EXERCISE | Bring together all lines of the material below that contain the string "guidance".
━━━ DATA RECORDS
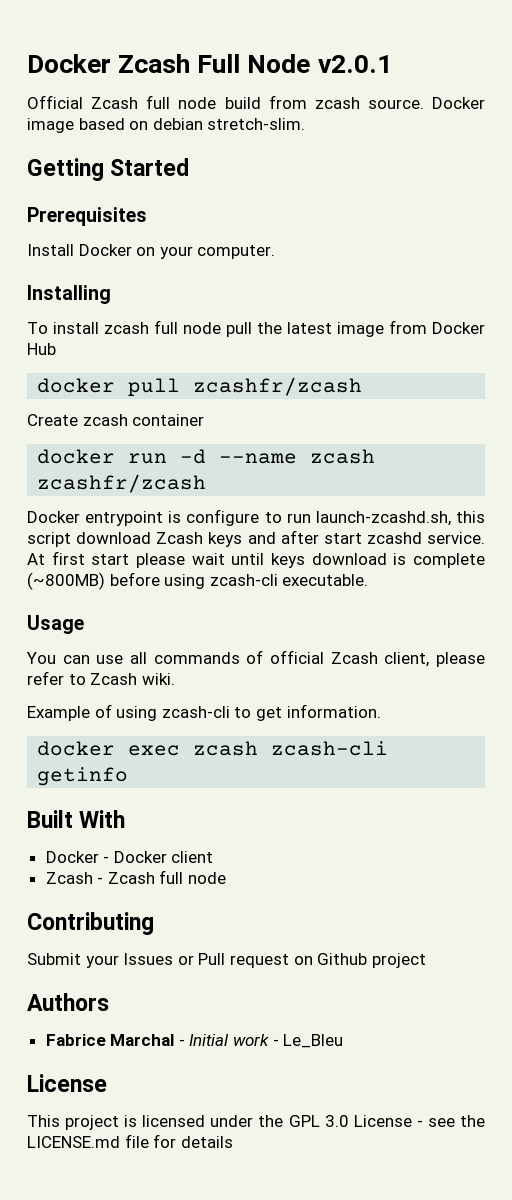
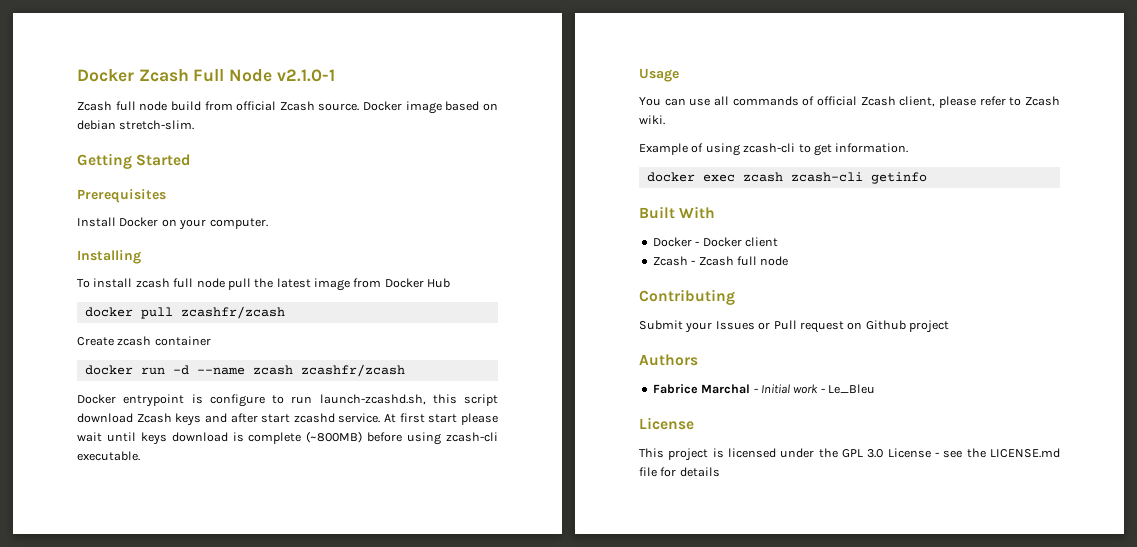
- Docker Zcash Full Node v2.0.1
- Official Zcash full node build from zcash source.
+ Docker Zcash Full Node v2.1.0-1
+ Zcash full node build from official Zcash source.

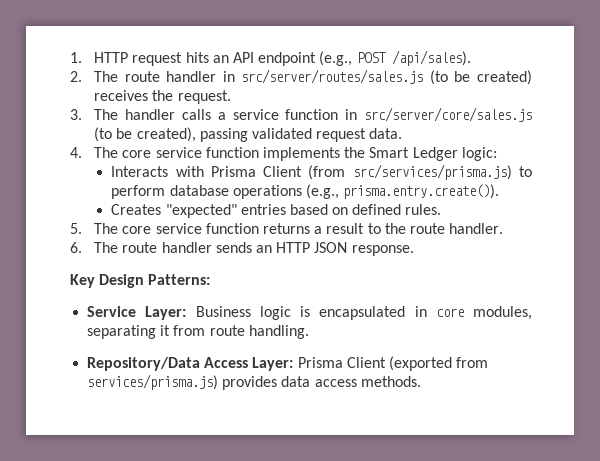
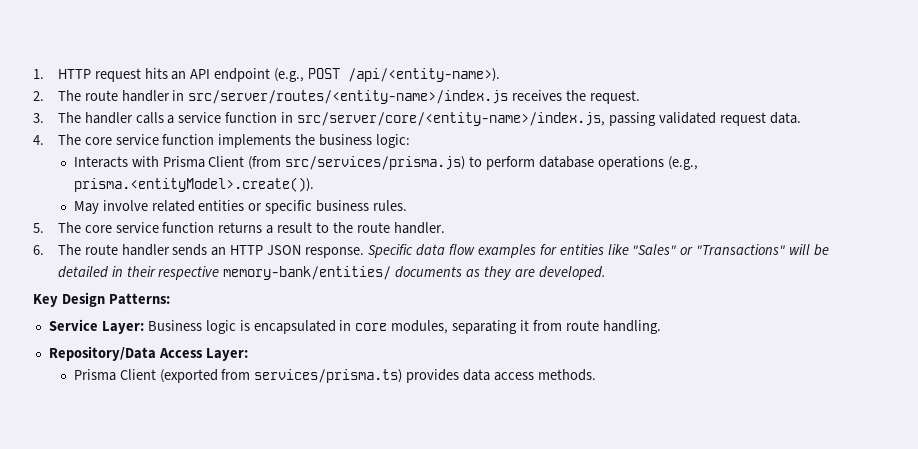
- 1. HTTP request hits an API endpoint (e.g., POST /api/sales).
+ 1. HTTP request hits an API endpoint (e.g., POST /api/<entity-name>).
- 2. The route handler in src/server/routes/sales.js (to be created) receives the request.
+ 2. The route handler in src/server/routes/<entity-name>/index.js receives the request.
- 3. The handler calls a service function in src/server/core/sales.js (to be created), passing validated request data.
+ 3. The handler calls a service function in src/server/core/<entity-name>/index.js, passing validated request data.
- 4. The core service function implements the Smart Ledger logic:
+ 4. The core service function implements the business logic:
- Interacts with Prisma Client (from src/services/prisma.js) to perform database operations (e.g., prisma.entry.create()).
- Creates "expected" entries based on defined rules.
+ Interacts with Prisma Client (from src/services/prisma.js) to perform database operations (e.g., prisma.<entityModel>.create()).
+ May involve related entities or specific business rules.
+ Specific data flow examples for entities like "Sales" or "Transactions" will be detailed in their respective memory-bank/entities/ documents as they are developed.
- Repository/Data Access Layer: Prisma Client (exported from services/prisma.js) provides data access methods.
+ Repository/Data Access Layer:
+ Prisma Client (exported from services/prisma.ts) provides data access methods.

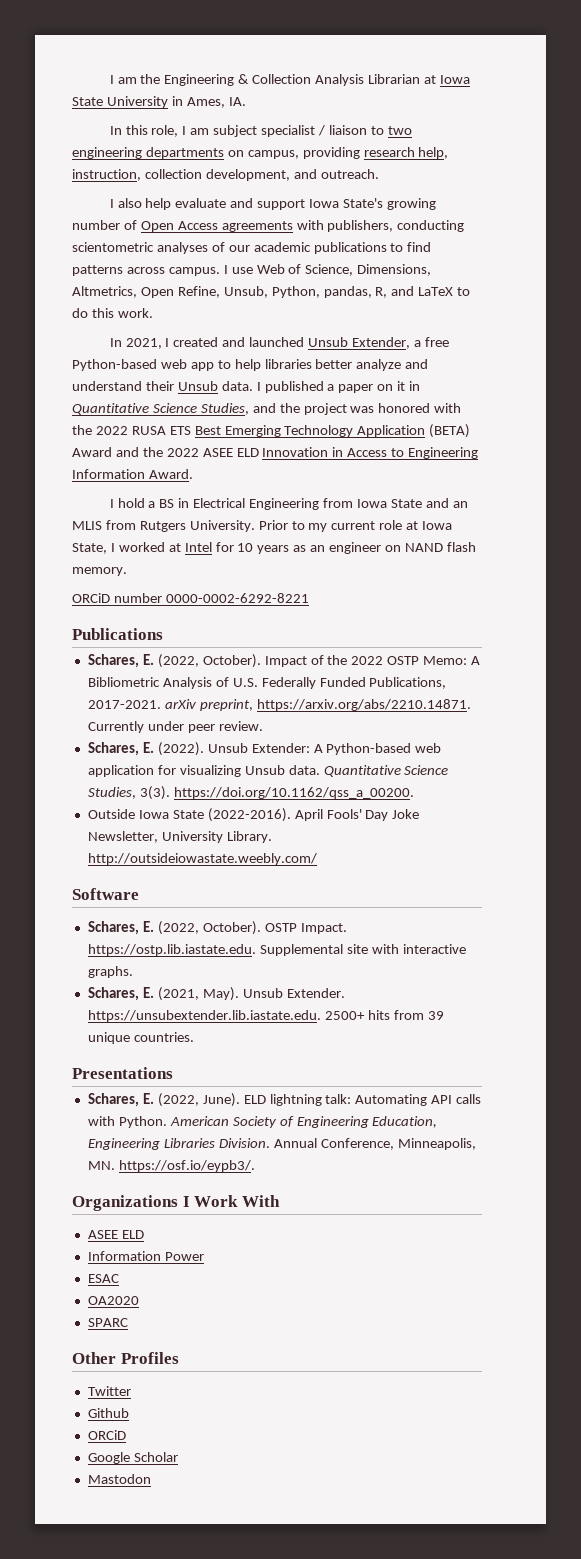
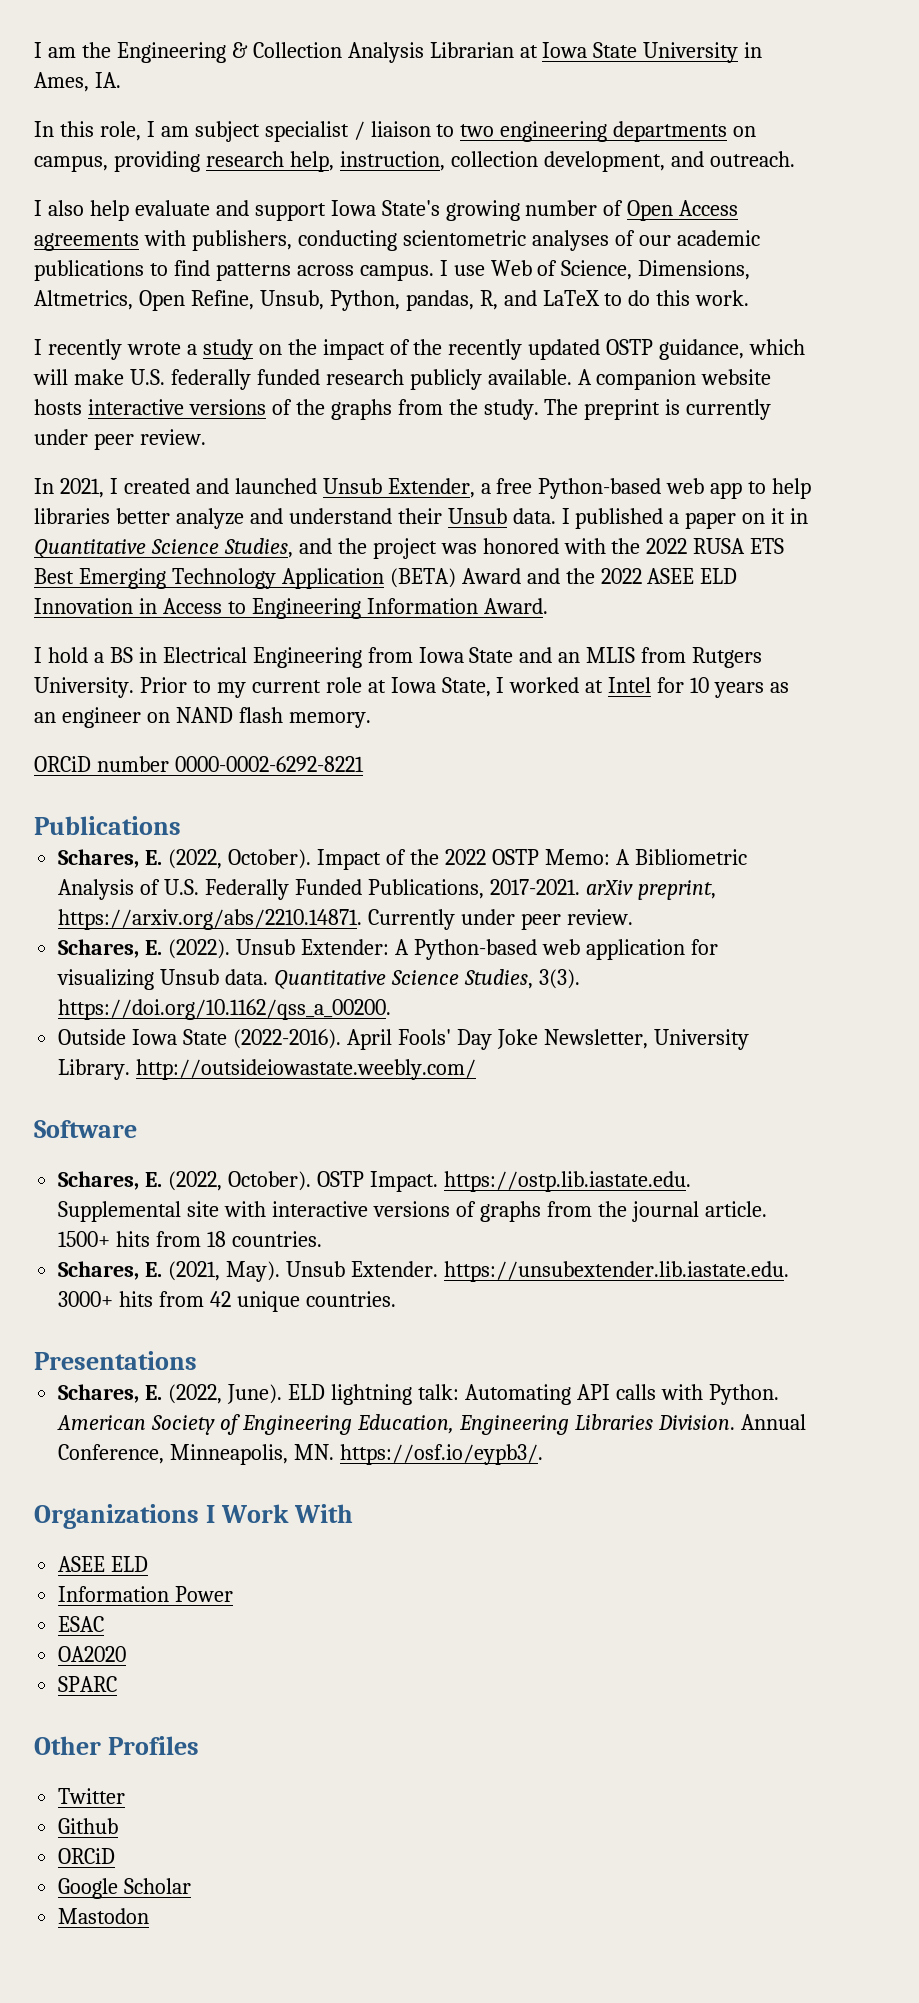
+ I recently wrote a study on the impact of the recently updated OSTP guidance, which will make U.S. federally funded research publicly available. A companion website hosts interactive versions of the graphs from the study. The preprint is currently under peer review.
- OSTP Impact. https://ostp.lib.iastate.edu. Supplemental site with interactive graphs.
+ OSTP Impact. https://ostp.lib.iastate.edu. Supplemental site with interactive versions of graphs from the journal article. 1500+ hits from 18 countries.
- Unsub Extender. https://unsubextender.lib.iastate.edu. 2500+ hits from 39 unique countries.
+ Unsub Extender. https://unsubextender.lib.iastate.edu. 3000+ hits from 42 unique countries.

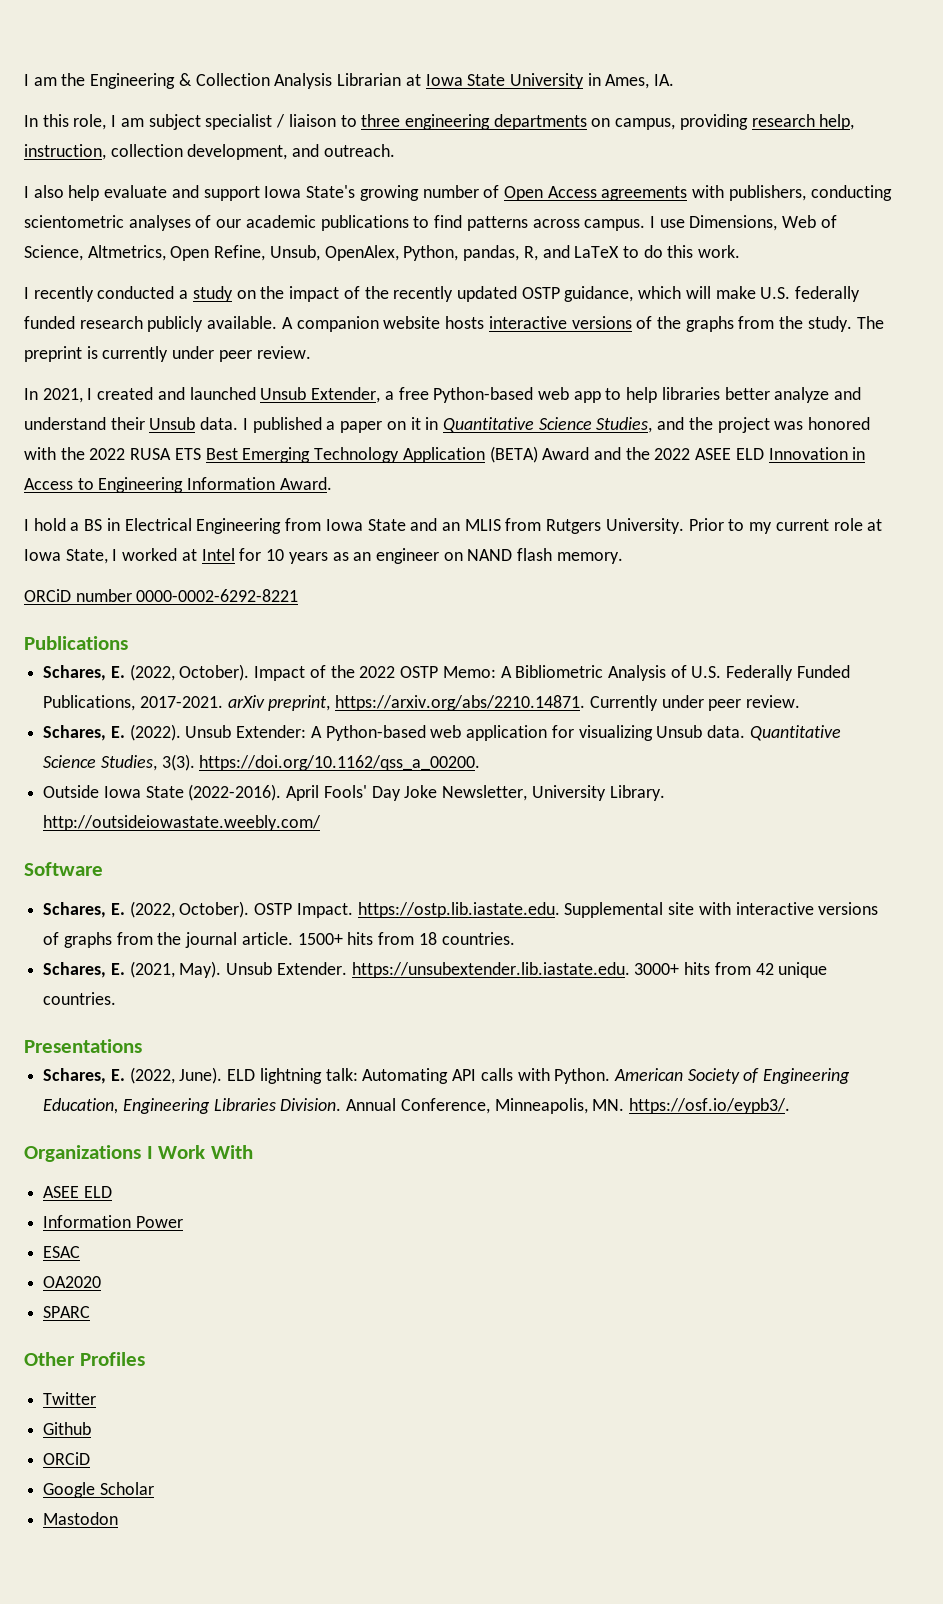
- In this role, I am subject specialist / liaison to two engineering departments on campus, providing research help, instruction, collection development, and outreach.
+ In this role, I am subject specialist / liaison to three engineering departments on campus, providing research help, instruction, collection development, and outreach.
- I use Web of Science, Dimensions, Altmetrics, Open Refine, Unsub, Python, pandas, R, and LaTeX to do this work.
+ I use Dimensions, Web of Science, Altmetrics, Open Refine, Unsub, OpenAlex, Python, pandas, R, and LaTeX to do this work.
- I recently wrote a study on the impact of the recently updated OSTP guidance, which will make U.S. federally funded research publicly available.
+ I recently conducted a study on the impact of the recently updated OSTP guidance, which will make U.S. federally funded research publicly available.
━━━━━━
SOLUTION TO THIS TASK |
+ I recently wrote a study on the impact of the recently updated OSTP guidance, which will make U.S. federally funded research publicly available. A companion website hosts interactive versions of the graphs from the study. The preprint is currently under peer review.
- I recently wrote a study on the impact of the recently updated OSTP guidance, which will make U.S. federally funded research publicly available.
+ I recently conducted a study on the impact of the recently updated OSTP guidance, which will make U.S. federally funded research publicly available.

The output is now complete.